Wer mithilft, eine Kuh vor dem sicheren
Erstickungstod zu retten, steht dabei unter dem Schutz der
gesetzlichen Unfallversicherung. Das entschied das Sozialgericht
Frankfurt am Main (Aktenzeichen: S 23 U 6/11).

Frankfurt/Main (dapd). Wer mithilft, eine Kuh vor dem sicheren
Erstickungstod zu retten, steht dabei unter dem Schutz der
gesetzlichen Unfallversicherung. Das entschied das Sozialgericht
Frankfurt am Main (Aktenzeichen: S 23 U 6/11).

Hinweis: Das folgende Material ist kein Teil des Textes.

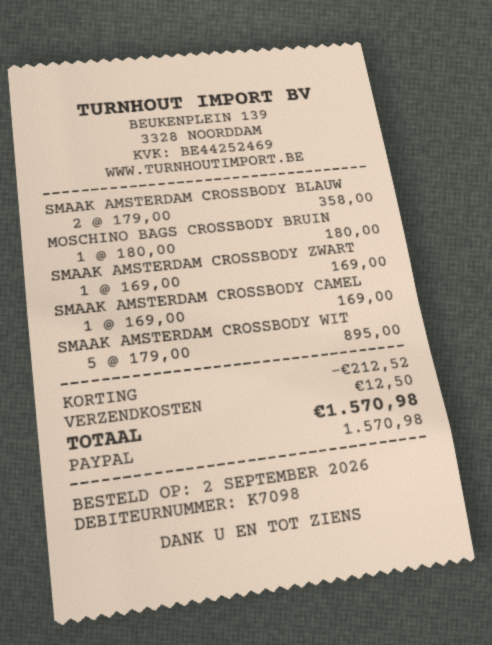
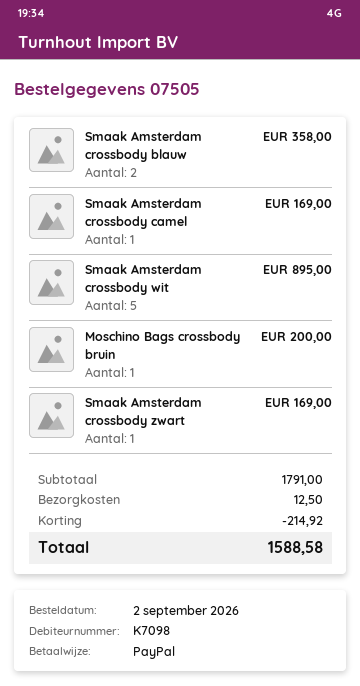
MOSCHINO BAGS CROSSBODY BRUIN: 1 for 180.00 -> 1 for 200.00
discount: 212.52 -> 214.92
total: 1570.98 -> 1588.58

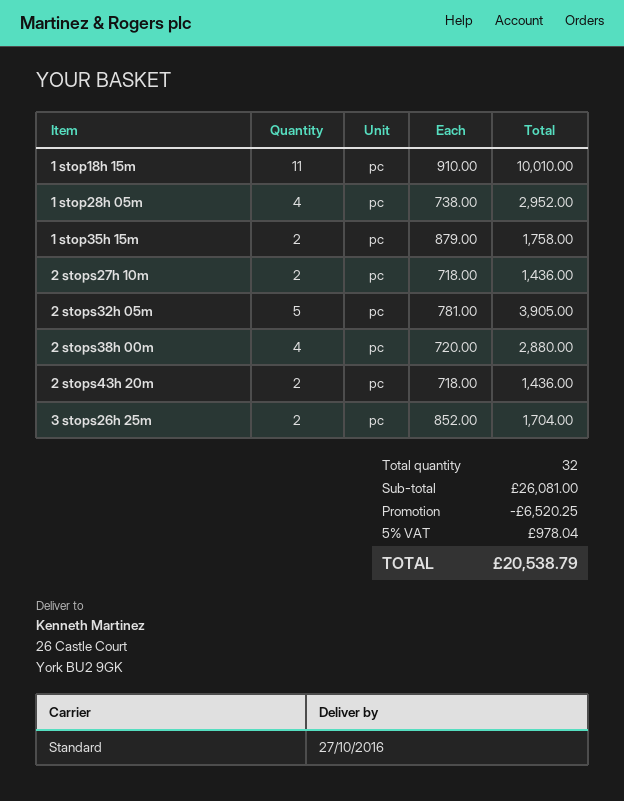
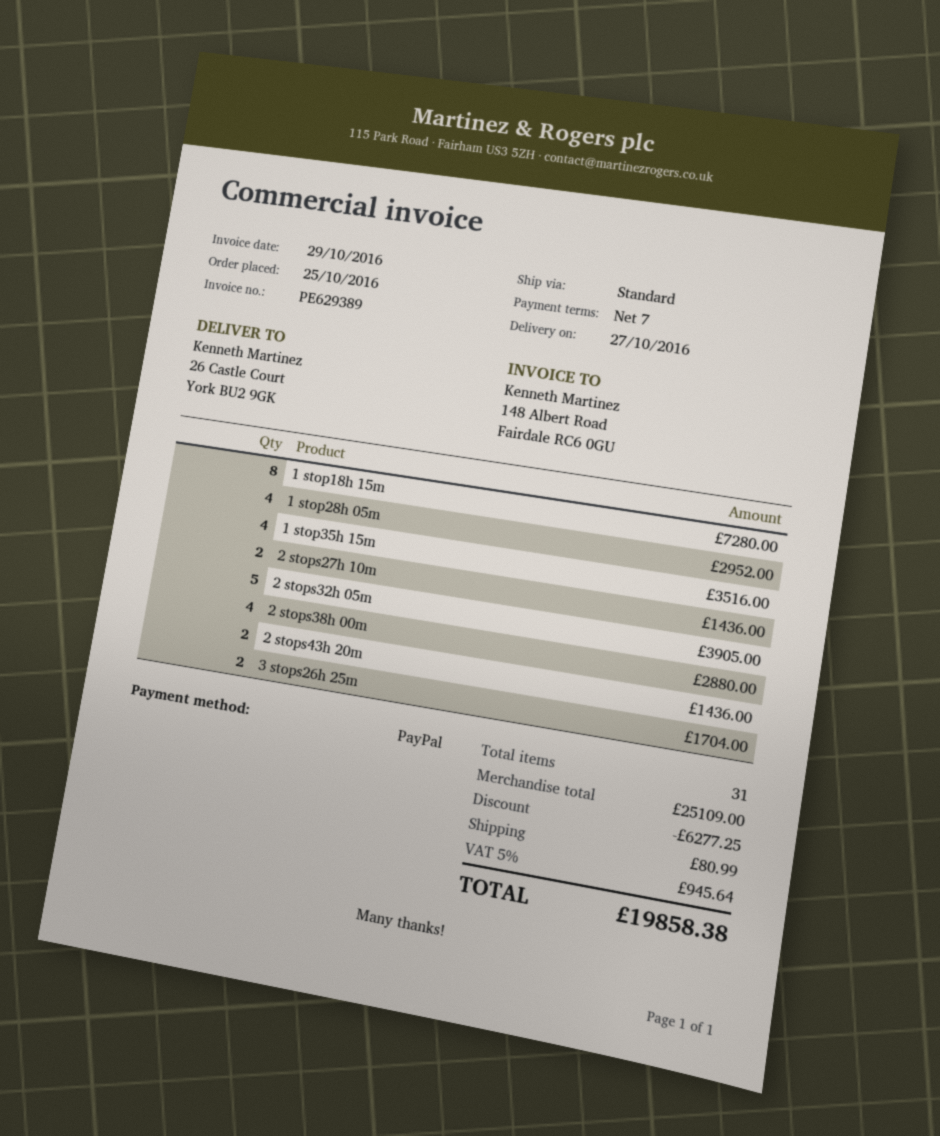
1 stop18h 15m: 11 for 10010.00 -> 8 for 7280.00
1 stop35h 15m: 2 for 1758.00 -> 4 for 3516.00
total quantity: 32 -> 31
subtotal: 26081.00 -> 25109.00
discount: 6520.25 -> 6277.25
shipping: none -> 80.99
tax: 5% = 978.04 -> 5% = 945.64
total: 20538.79 -> 19858.38

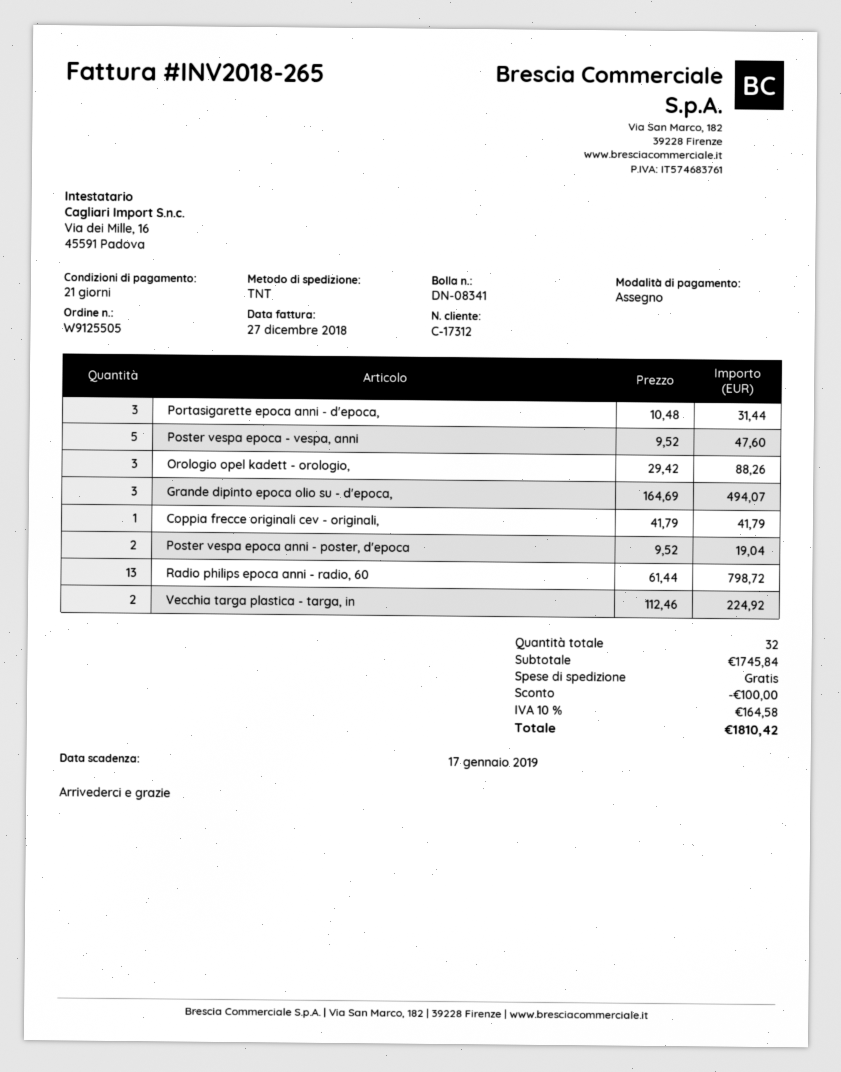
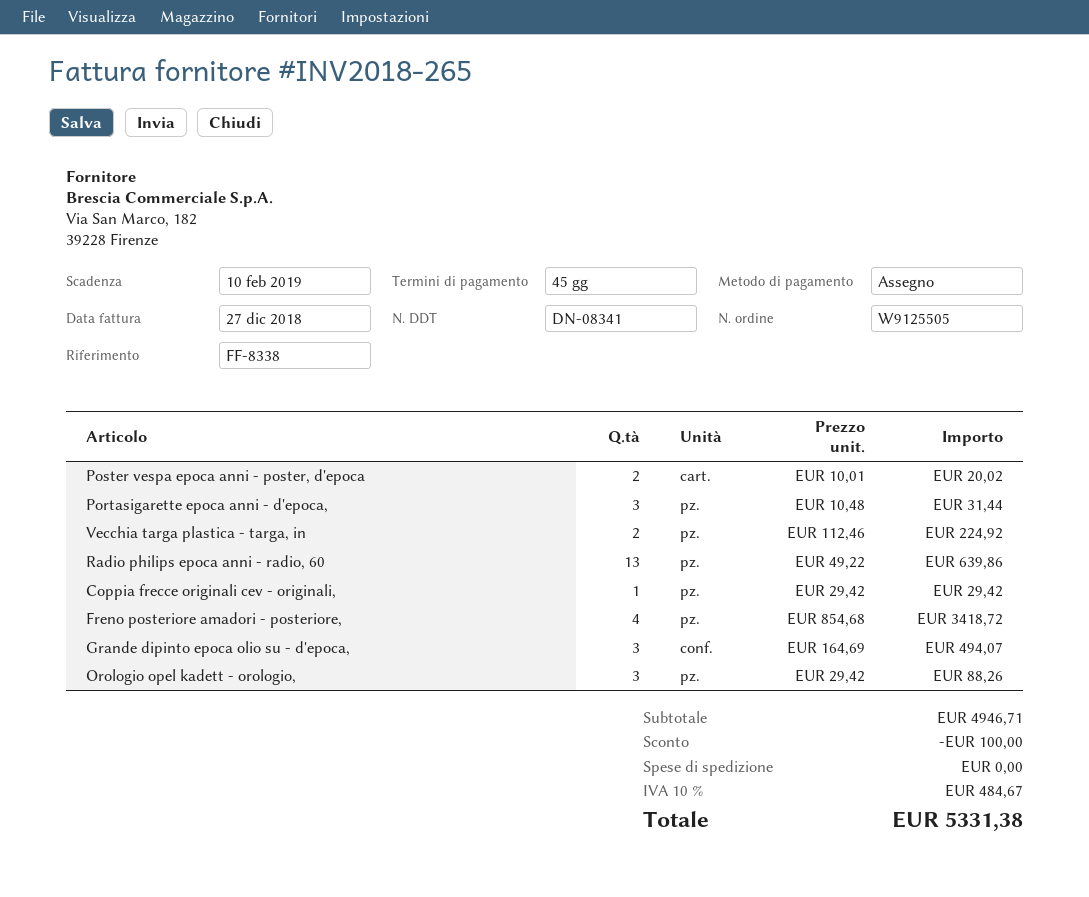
payment terms: 21 days -> 45 days
due date: 2019-01-17 -> 2019-02-10
Poster vespa epoca - vespa, anni: 5 x 9.52 = 47.60 -> none
Coppia frecce originali cev - originali,: 1 x 41.79 = 41.79 -> 1 x 29.42 = 29.42
Poster vespa epoca anni - poster, d'epoca: 2 x 9.52 = 19.04 -> 2 x 10.01 = 20.02
Radio philips epoca anni - radio, 60: 13 x 61.44 = 798.72 -> 13 x 49.22 = 639.86
Freno posteriore amadori - posteriore,: none -> 4 x 854.68 = 3418.72
subtotal: 1745.84 -> 4946.71
tax: 10% = 164.58 -> 10% = 484.67
total: 1810.42 -> 5331.38

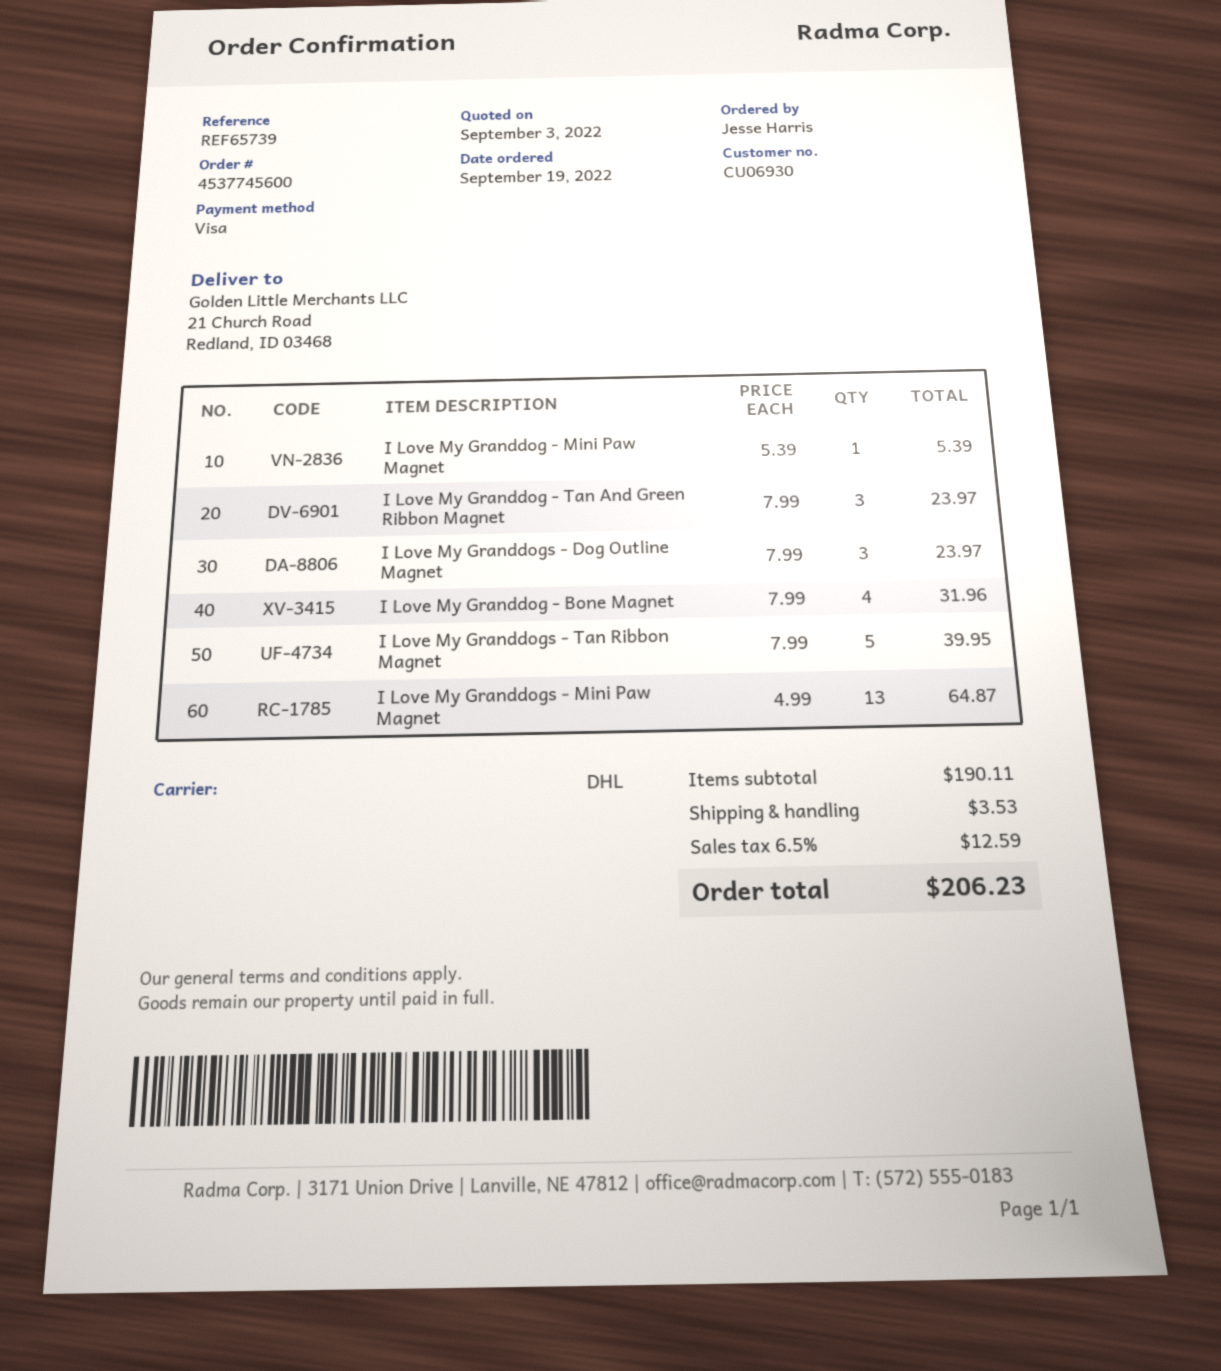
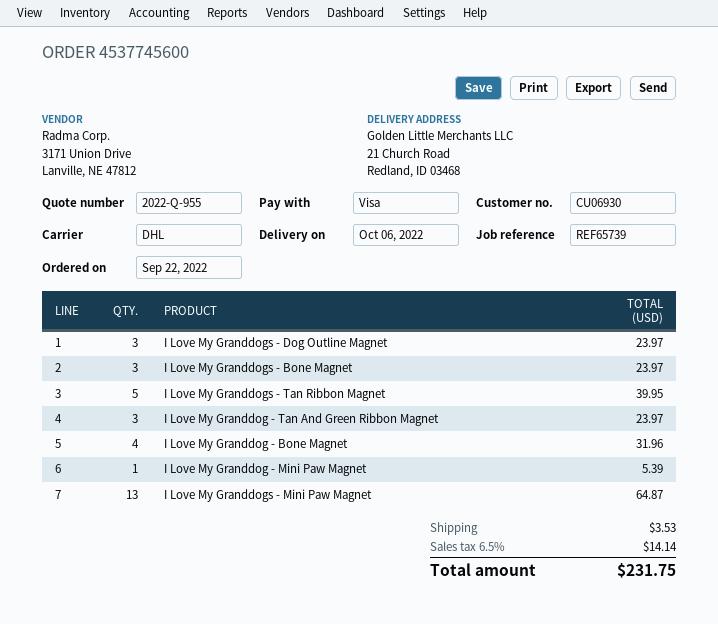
order date: 2022-09-19 -> 2022-09-22
I Love My Granddogs - Bone Magnet: none -> 3 for 23.97
tax: 6.5% = 12.59 -> 6.5% = 14.14
total: 206.23 -> 231.75

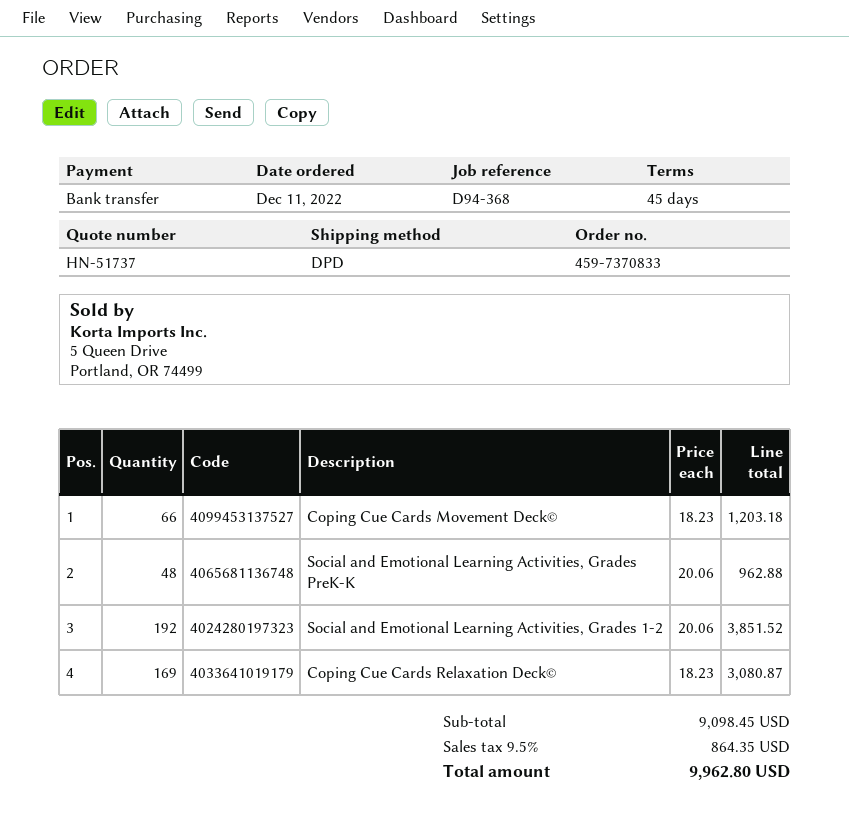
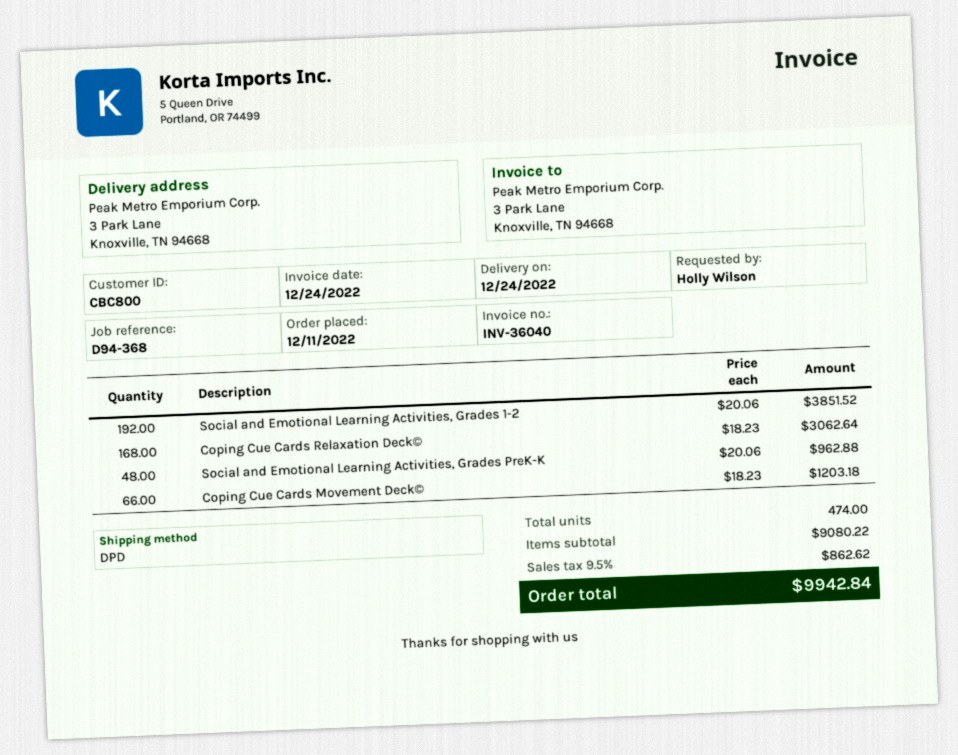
Coping Cue Cards Relaxation Deck©: 169 x 18.23 = 3080.87 -> 168 x 18.23 = 3062.64
subtotal: 9098.45 -> 9080.22
tax: 9.5% = 864.35 -> 9.5% = 862.62
total: 9962.80 -> 9942.84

In dem Fall hatte der Betroffene seinem Bruder dabei geholfen,
eine in ihrer Kette verhakte Kuh zu befreien, die ansonsten erstickt
wäre. Dabei zog sich der Kläger einen Unterschenkelbruch zu, als die
Kuh nach ihm trat. Die gesetzliche Unfallversicherung wollte den
Schaden nicht regulieren, weil es sich nicht um einen Arbeitsunfall
gehandelt habe. Der Betroffene sah das anders, klagte und bekam vor
Gericht recht.

Zwar sei er nicht wie ein Arbeitnehmer aufgetreten. Die Richter
stellten ihn dennoch unter den Schutz der gesetzlichen
Unfallversicherung, weil er Hilfe in einem Unglücksfall geleistet
hatte. Bei einer solchen Hilfeleistung soll die gesetzliche
Unfallversicherung eintreten, wenn der Helfer zu Schaden kommt.